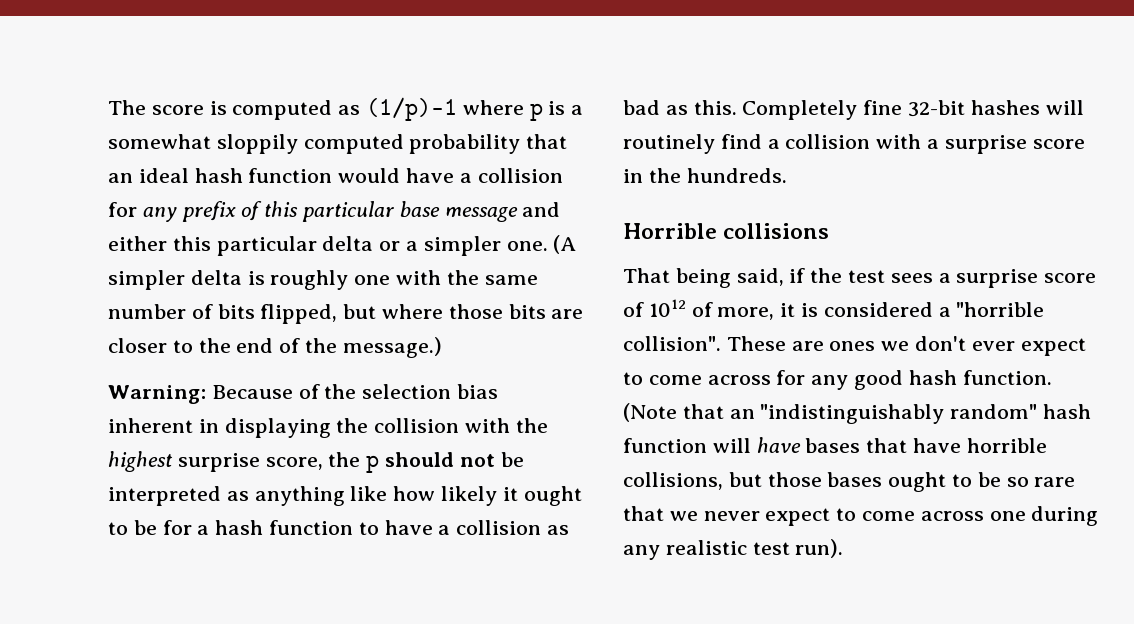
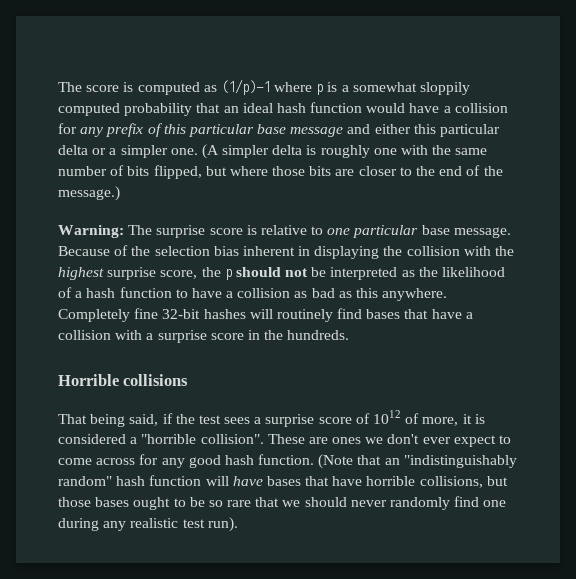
(206, 394) none -> [128,225,511,238] The surprise score is relative to one particular base message.
[254,486,582,506] [108,520,192,535] anything like how likely it ought to be for -> [418,267,506,277] [58,287,72,298] the likelihood of
[693,100,737,115] this. -> [356,288,448,301] this anywhere.
(762, 141) none -> [366,309,462,319] bases that have
[703,508,984,526] never expect to come across -> [304,496,480,510] should never randomly find

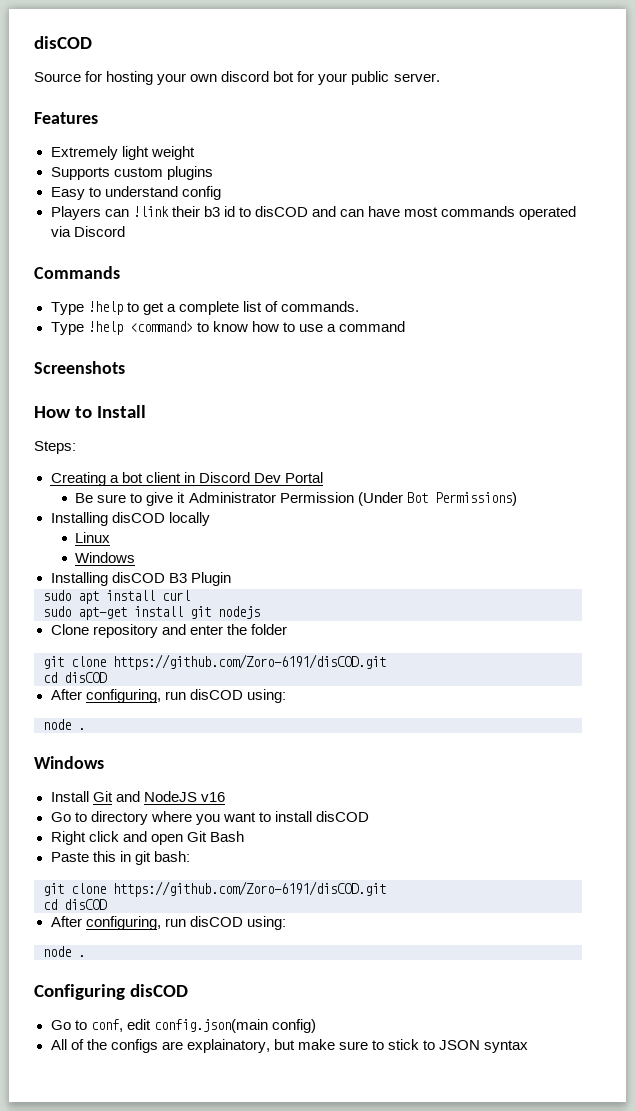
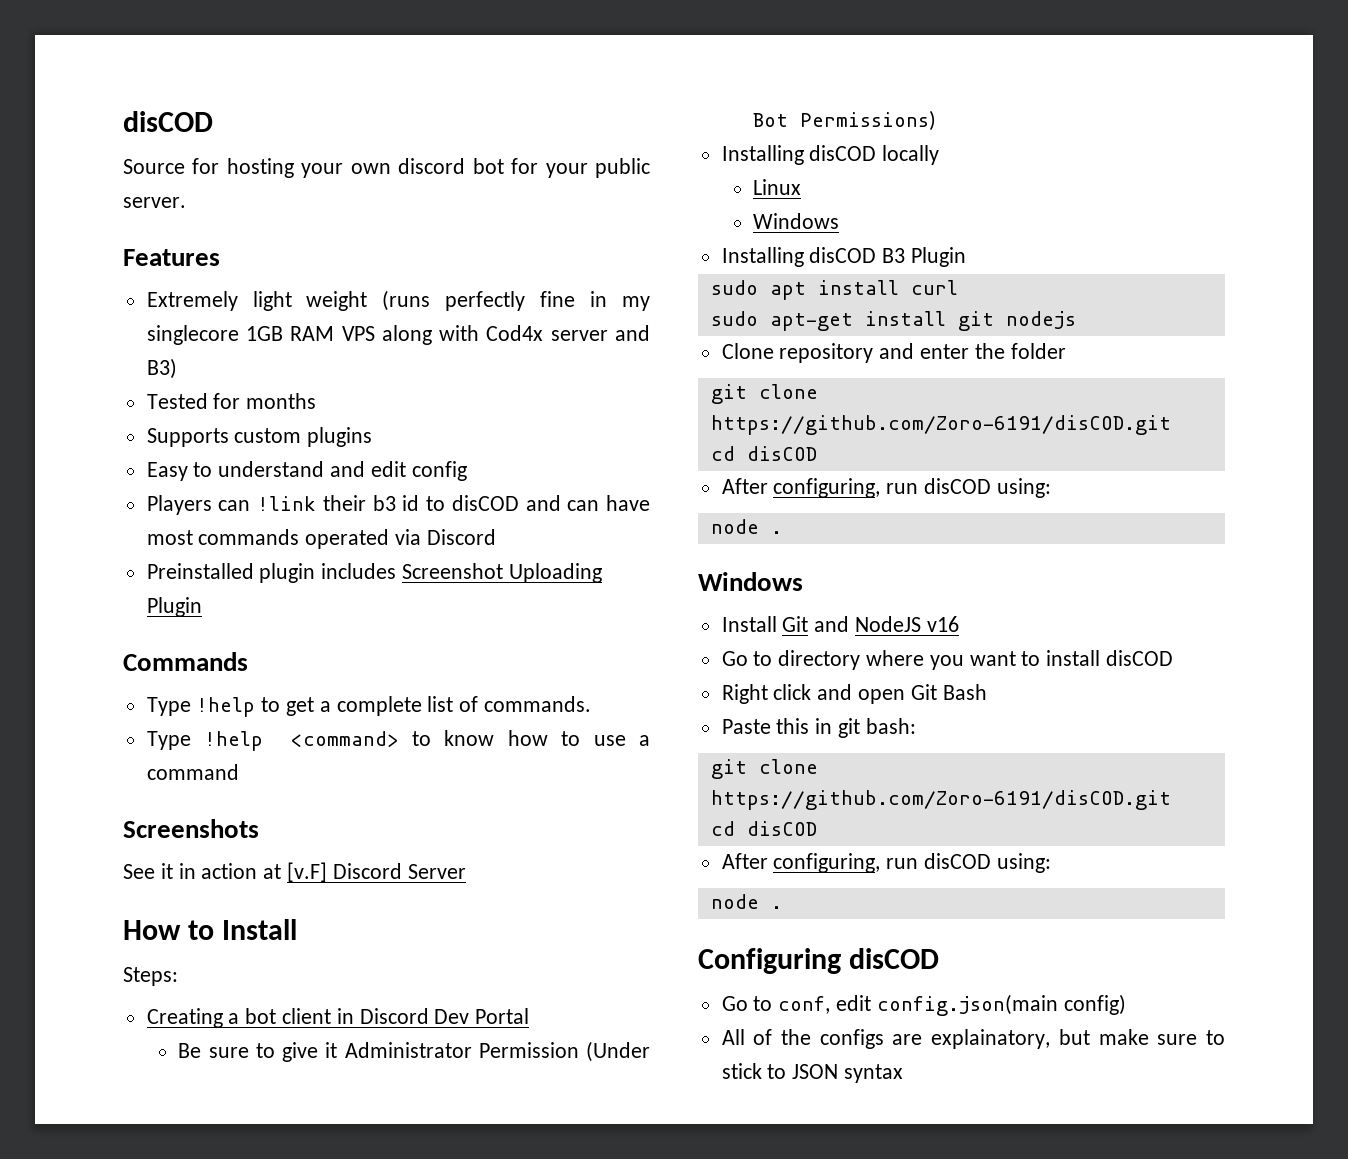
(195, 153) none -> [382,290,650,311] [146,325,650,345] [146,358,177,379] [146,393,317,409] (runs perfectly fine in my singlecore 1GB RAM VPS along with Cod4x server and B3) // Tested for months
(178, 191) none -> [330,461,406,477] and edit
(125, 231) none -> [146,563,602,583] [146,597,202,617] // Preinstalled plugin includes Screenshot Uploading Plugin
(125, 367) none -> [123,862,466,882] // See it in action at [v.F] Discord Server

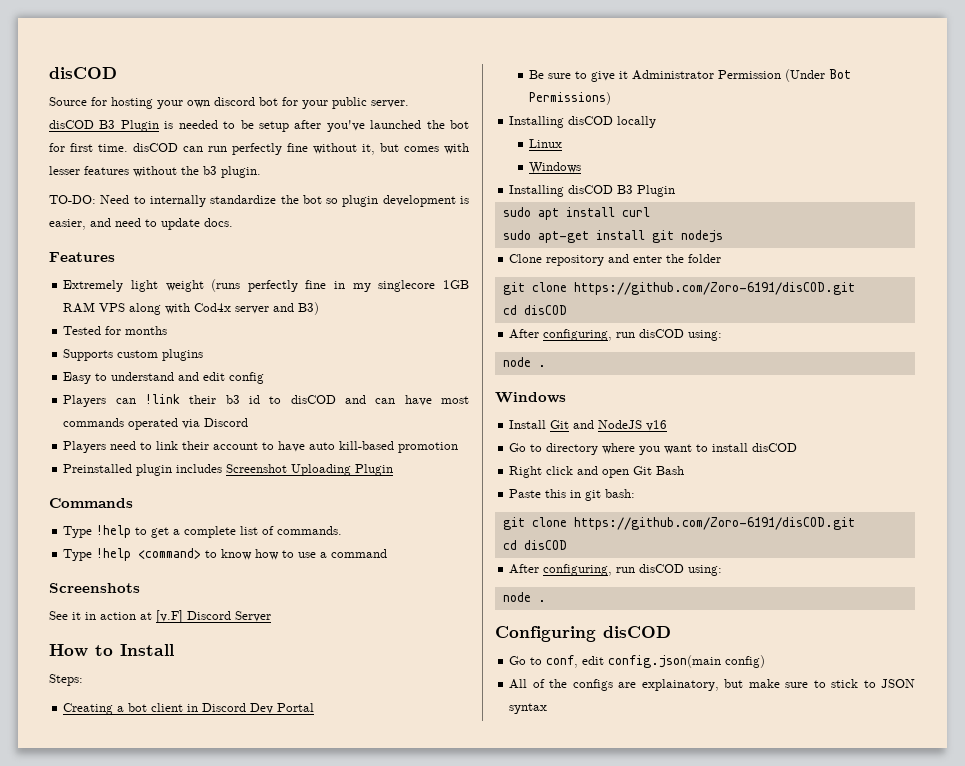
(186, 202) none -> [49,120,469,132] [49,143,469,155] [49,166,261,178] [49,195,470,207] [49,218,233,230] // disCOD B3 Plugin is needed to be setup after you've launched the bot for first time. disCOD can run perfectly fine without it, but comes with lesser features without the b3 plugin. // TO-DO: Need to internally standardize the bot so plugin development is easier, and need to update docs.
(496, 537) none -> [63,441,459,453] // Players need to link their account to have auto kill-based promotion

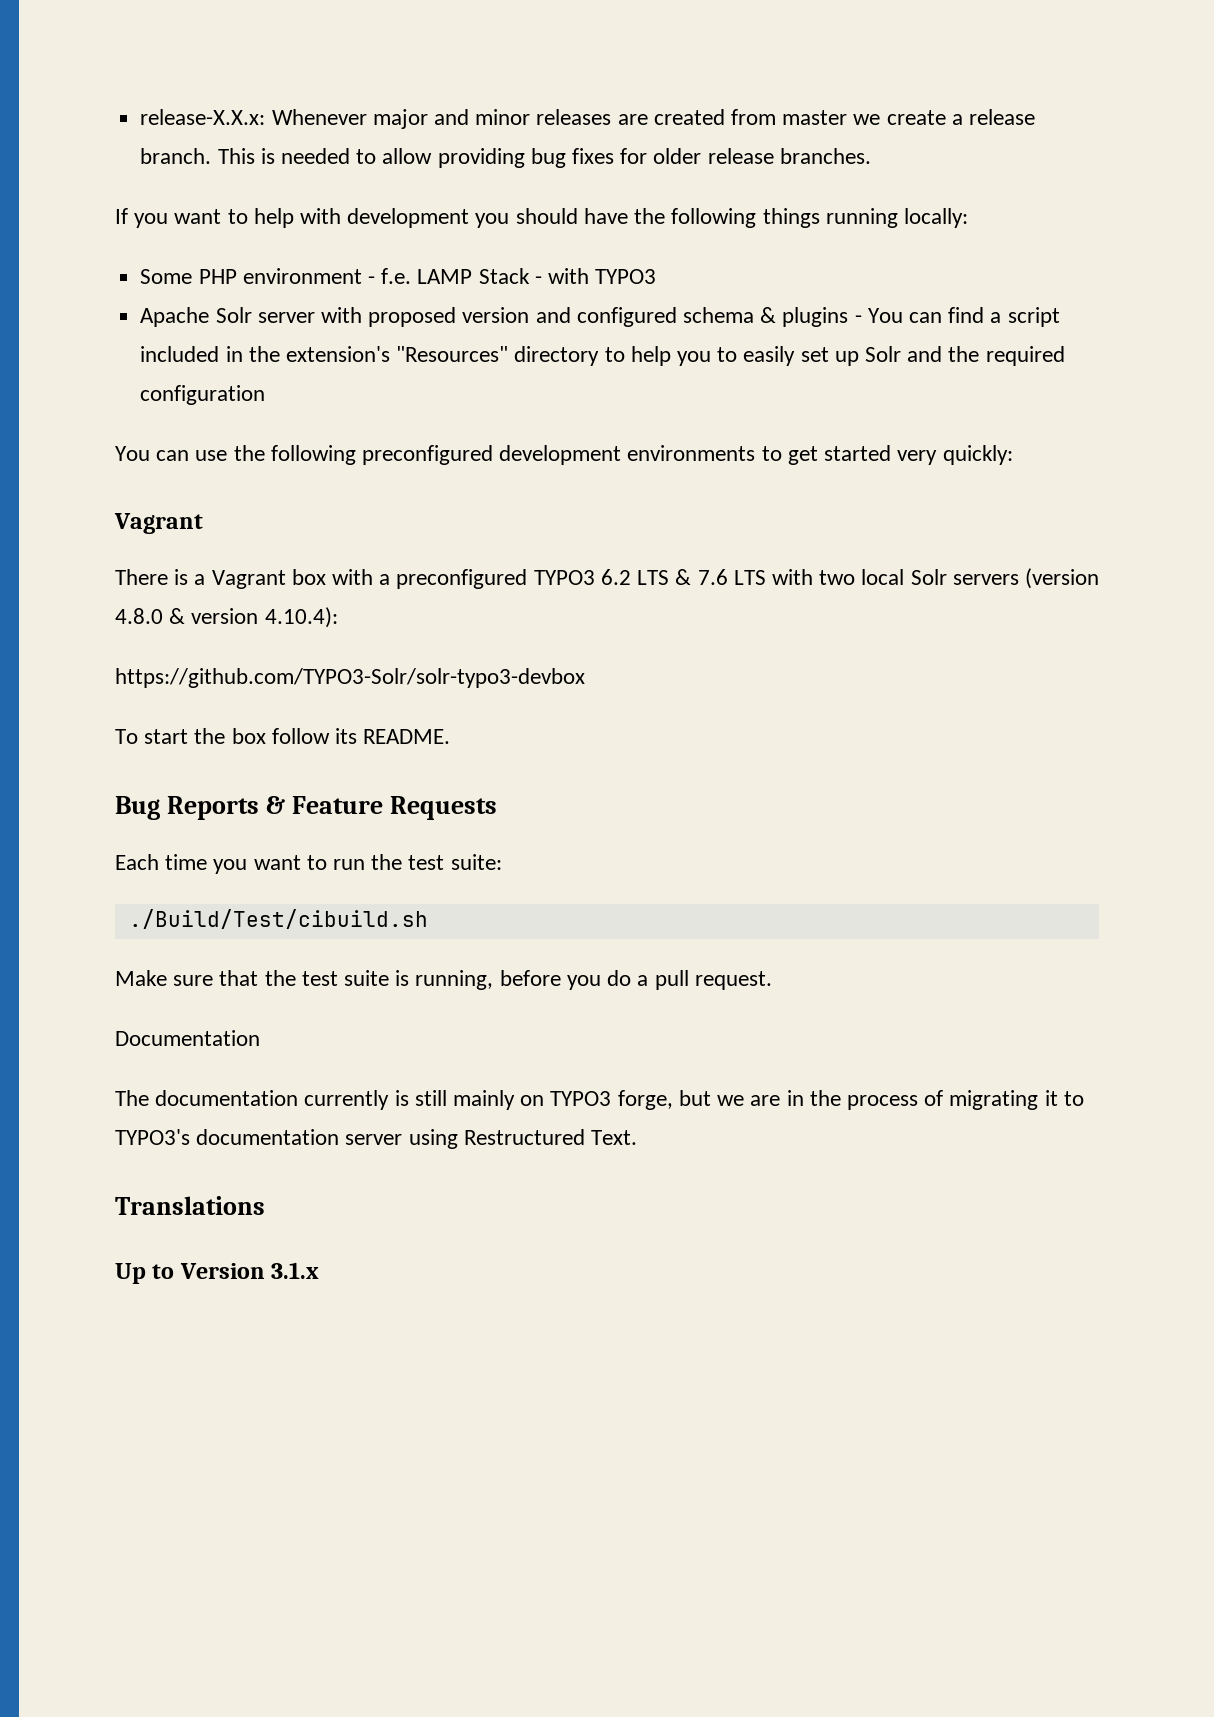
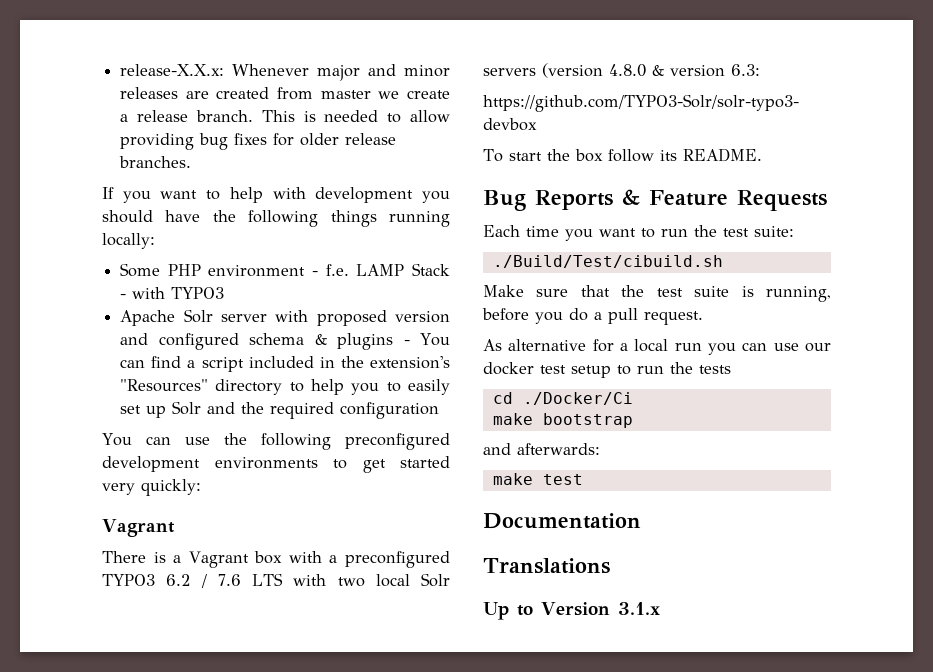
[637,569,692,585] LTS & -> [200,574,207,588] /
[264,607,338,628] 4.10.4): -> [731,64,760,76] 6.3:
[115,1030,260,1046] [115,1090,1084,1110] [115,1129,638,1149] Documentation // The documentation currently is still mainly on TYPO3 forge, but we are in the process of migrating it to TYPO3's documentation server using Restructured Text. -> [483,339,831,355] [483,362,731,378] [492,392,633,405] [492,413,633,428] [483,443,600,455] [492,473,583,485] [483,513,641,529] As alternative for a local run you can use our docker test setup to run the tests // cd ./Docker/Ci // make bootstrap // and afterwards: // make test // Documentation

☆ ☆ ☆ ☆

Once the line containing "[693,100,737,115] this. ->" has been copied, stop; everything from the first line of the data up to it must be copied exactly, without pictures.

- _Solved exercise_:
(206, 394) none -> [128,225,511,238] The surprise score is relative to one particular base message.
[254,486,582,506] [108,520,192,535] anything like how likely it ought to be for -> [418,267,506,277] [58,287,72,298] the likelihood of
[693,100,737,115] this. -> [356,288,448,301] this anywhere.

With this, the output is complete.